Controller Options: Enable Error Classification - 4.1 English

Soft Error Mitigation Controller Product Guide (PG036)

Document ID
PG036
Release Date
2023-11-01
Version
4.1 English

The Enable Error Classification check box is used to enable or disable the error classification feature. Error classification is automatically disabled if error correction is disabled.

The error classification feature uses the AMD Essential Bits technology to determine whether a detected and corrected soft error has affected the function of a user design. Essential Bits are those bits that have an association with the circuitry of the design. If an Essential Bit changes, it changes the design circuitry. However it might not necessarily affect the function of the design.

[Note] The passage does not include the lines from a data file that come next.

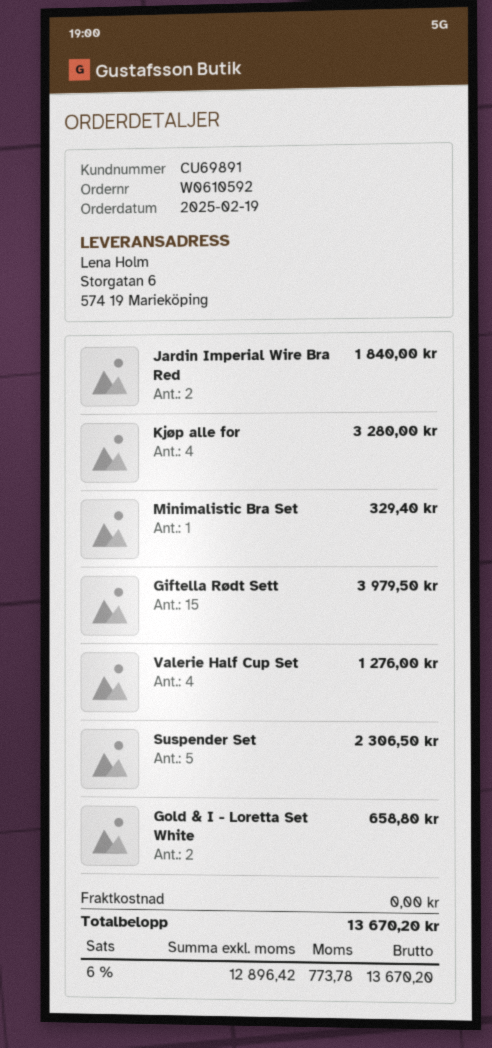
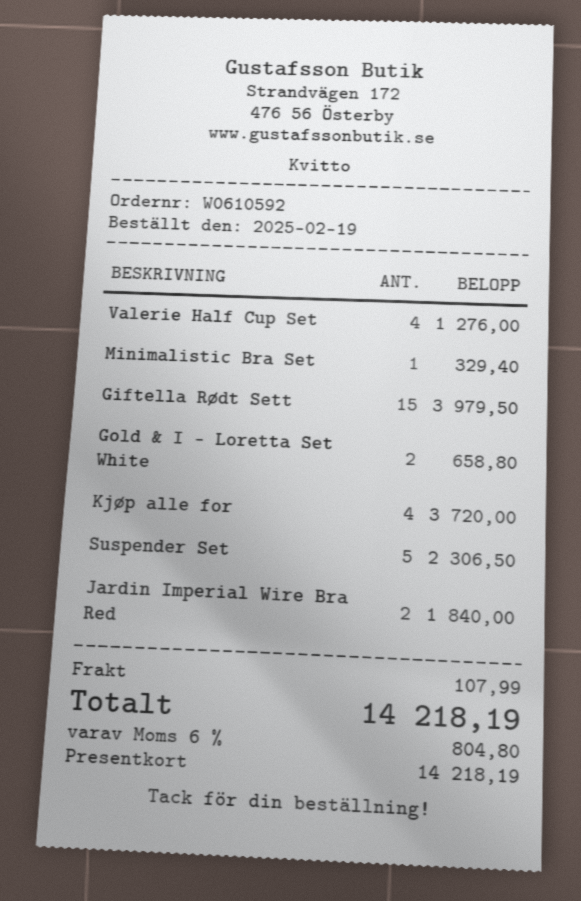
Kjøp alle for: 4 for 3280.00 -> 4 for 3720.00
shipping: 0.00 -> 107.99
tax: 6% = 773.78 -> 6% = 804.80
total: 13670.20 -> 14218.19

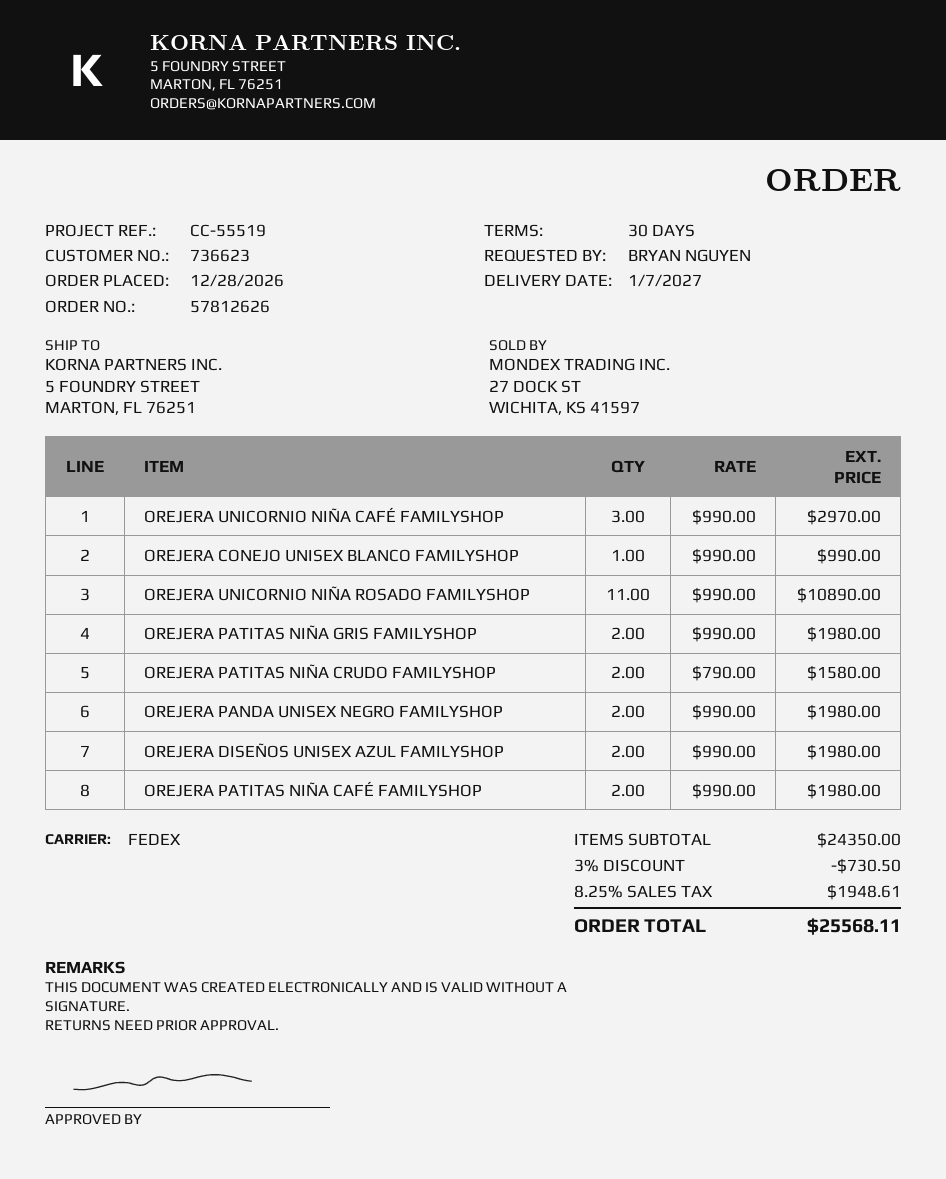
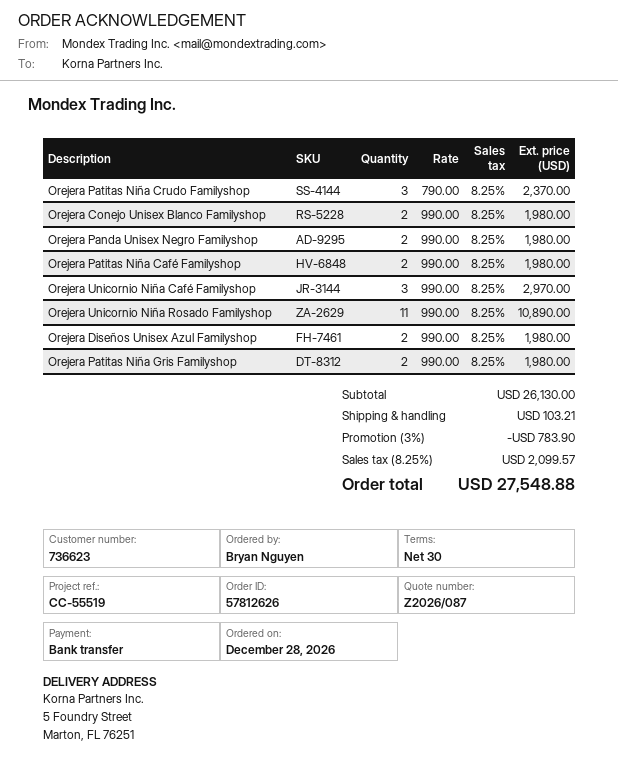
OREJERA CONEJO UNISEX BLANCO FAMILYSHOP: 1 x 990.00 = 990.00 -> 2 x 990.00 = 1980.00
OREJERA PATITAS NIÑA CRUDO FAMILYSHOP: 2 x 790.00 = 1580.00 -> 3 x 790.00 = 2370.00
subtotal: 24350.00 -> 26130.00
discount: 3% = 730.50 -> 3% = 783.90
shipping: none -> 103.21
tax: 8.25% = 1948.61 -> 8.25% = 2099.57
total: 25568.11 -> 27548.88

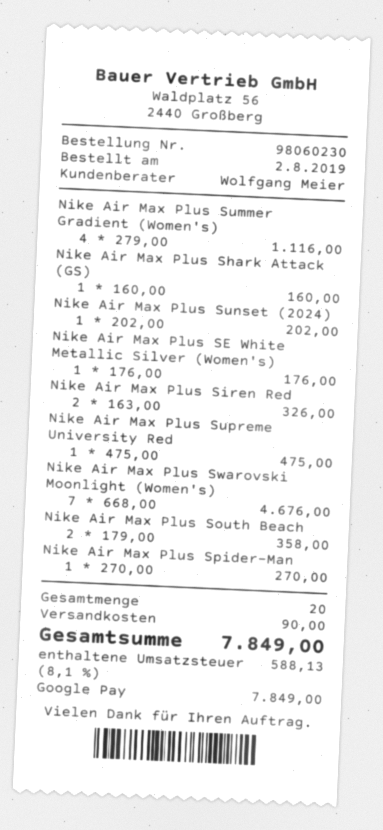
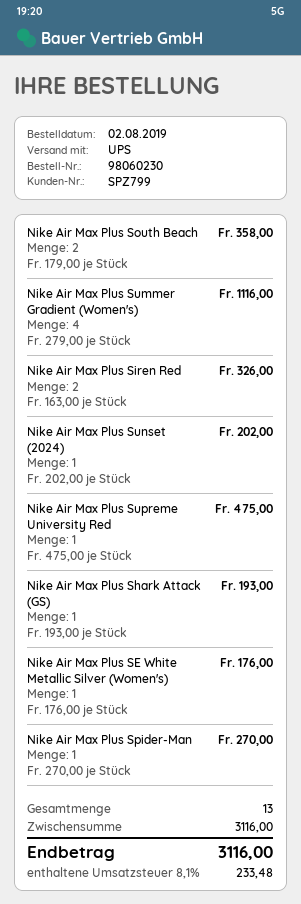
Nike Air Max Plus Shark Attack (GS): 1 x 160.00 = 160.00 -> 1 x 193.00 = 193.00
Nike Air Max Plus Swarovski Moonlight (Women's): 7 x 668.00 = 4676.00 -> none
total quantity: 20 -> 13
shipping: 90.00 -> none
tax: 8.1% = 588.13 -> 8.1% = 233.48
total: 7849.00 -> 3116.00

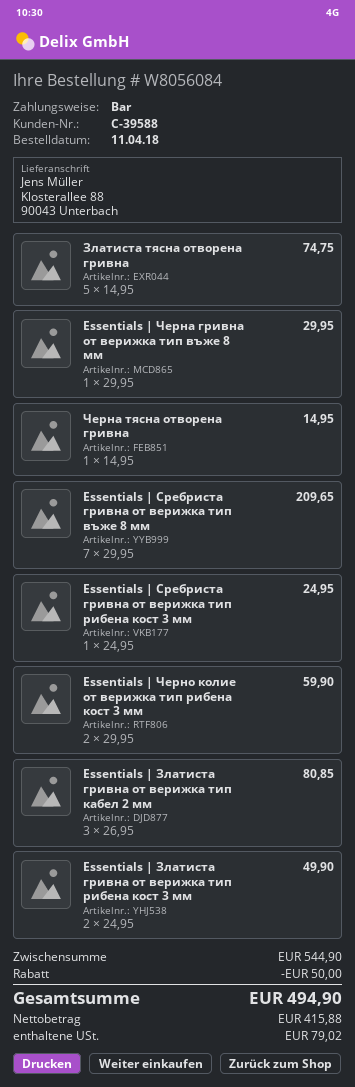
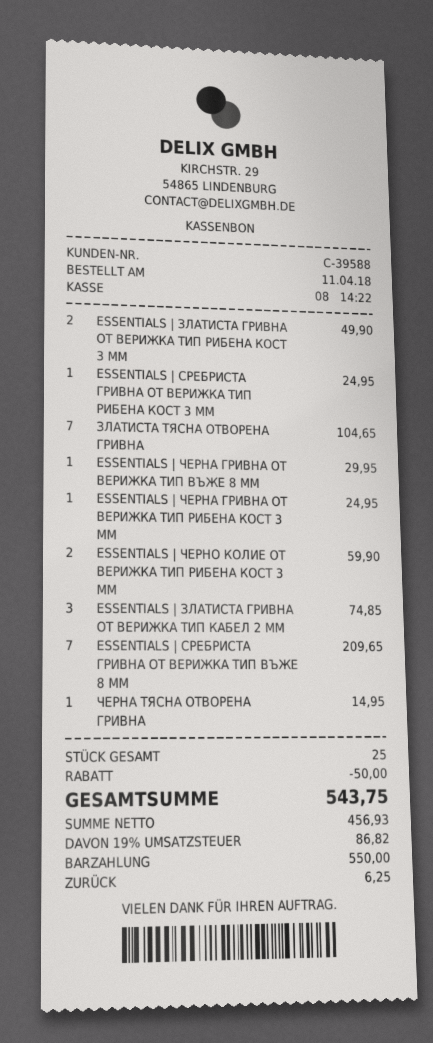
Златиста тясна отворена гривна: 5 for 74.75 -> 7 for 104.65
Essentials | Златиста гривна от верижка тип кабел 2 мм: 3 for 80.85 -> 3 for 74.85
ESSENTIALS | ЧЕРНА ГРИВНА ОТ ВЕРИЖКА ТИП РИБЕНА КОСТ 3 ММ: none -> 1 for 24.95
net: 415.88 -> 456.93
tax: 79.02 -> 86.82
total: 494.90 -> 543.75

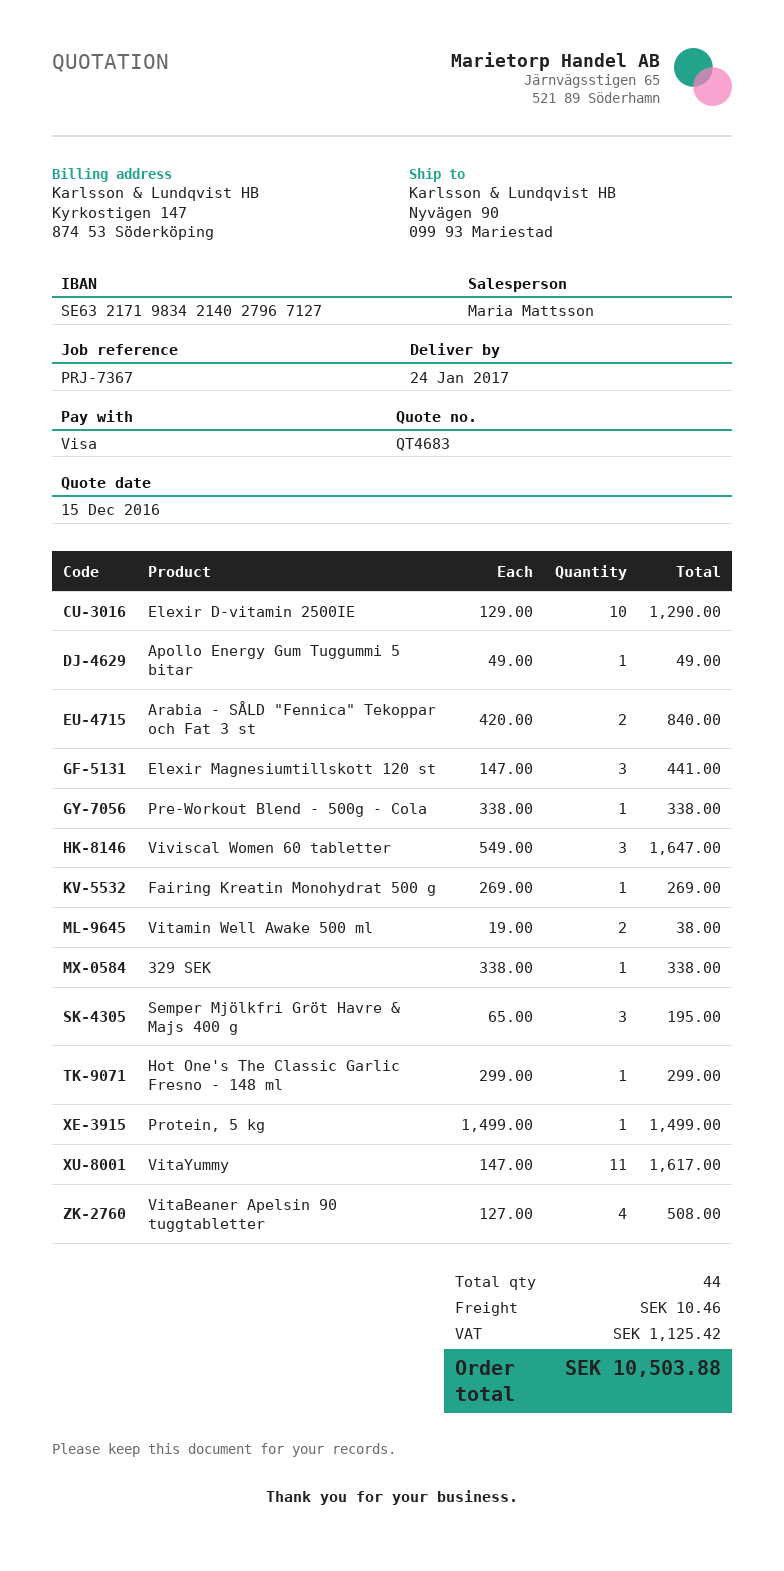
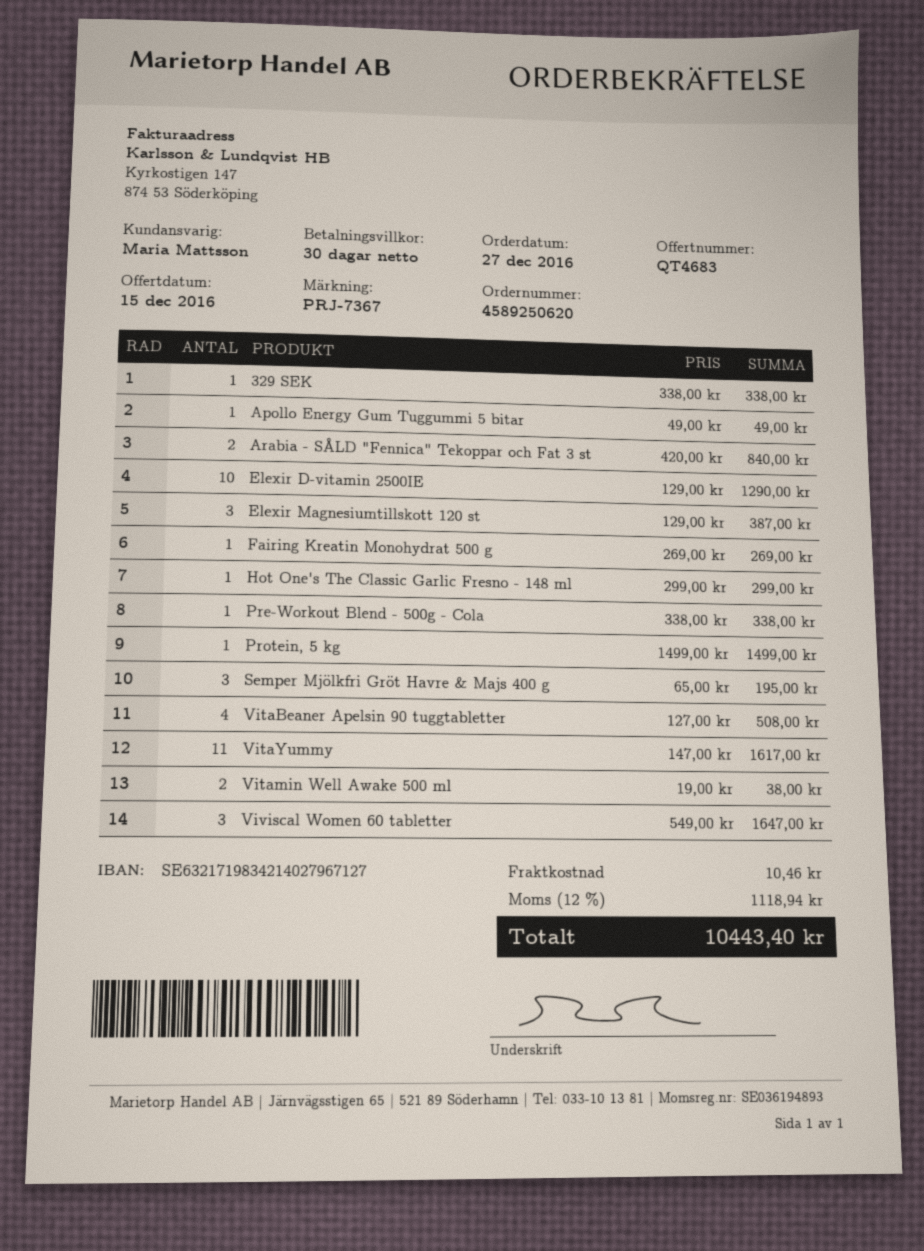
Elexir Magnesiumtillskott 120 st: 3 x 147.00 = 441.00 -> 3 x 129.00 = 387.00
tax: 1125.42 -> 1118.94
total: 10503.88 -> 10443.40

Without knowing which bits are essential, the system must assume any detected soft error has compromised the correctness of the design. The system-level mitigation behavior often results in disruption or degradation of service until the FPGA configuration is repaired and the design is reset or restarted.

For example, if the Vivado Bitstream Generator reports that 20% of the Configuration Memory is essential to an operation of a design, then only 2 out of every 10 soft errors (on average) actually merits a system-level mitigation response. The error classification feature is a table lookup to determine if a soft error event has affected essential Configuration Memory locations. Use of this feature reduces the effective FIT of the design. The cost of enabling this feature is the external storage required to hold the lookup table. When error classification is enabled, the Fetch Interface is generated (as indicated by the Component Symbol) so that the controller has an interface through which it can retrieve external data.

If error classification is enabled, and a detected error has been corrected, the controller looks up the error location. Depending on the information in the table, the controller either reports the error as essential or non-essential. If a detected error cannot be corrected, this is because the error cannot be located. Therefore, the controller conservatively reports the error as essential because it has no way to look up data to indicate otherwise.

If error classification is disabled, the controller unconditionally reports all errors as essential because it has no data to indicate otherwise.

TIP: Error classification need not be performed by the controller. It is possible to disable error classification by the controller, and implement it elsewhere in the system using the essential bit data provided by the implementation tools and the error report messages issued by the controller through the Monitor Interface.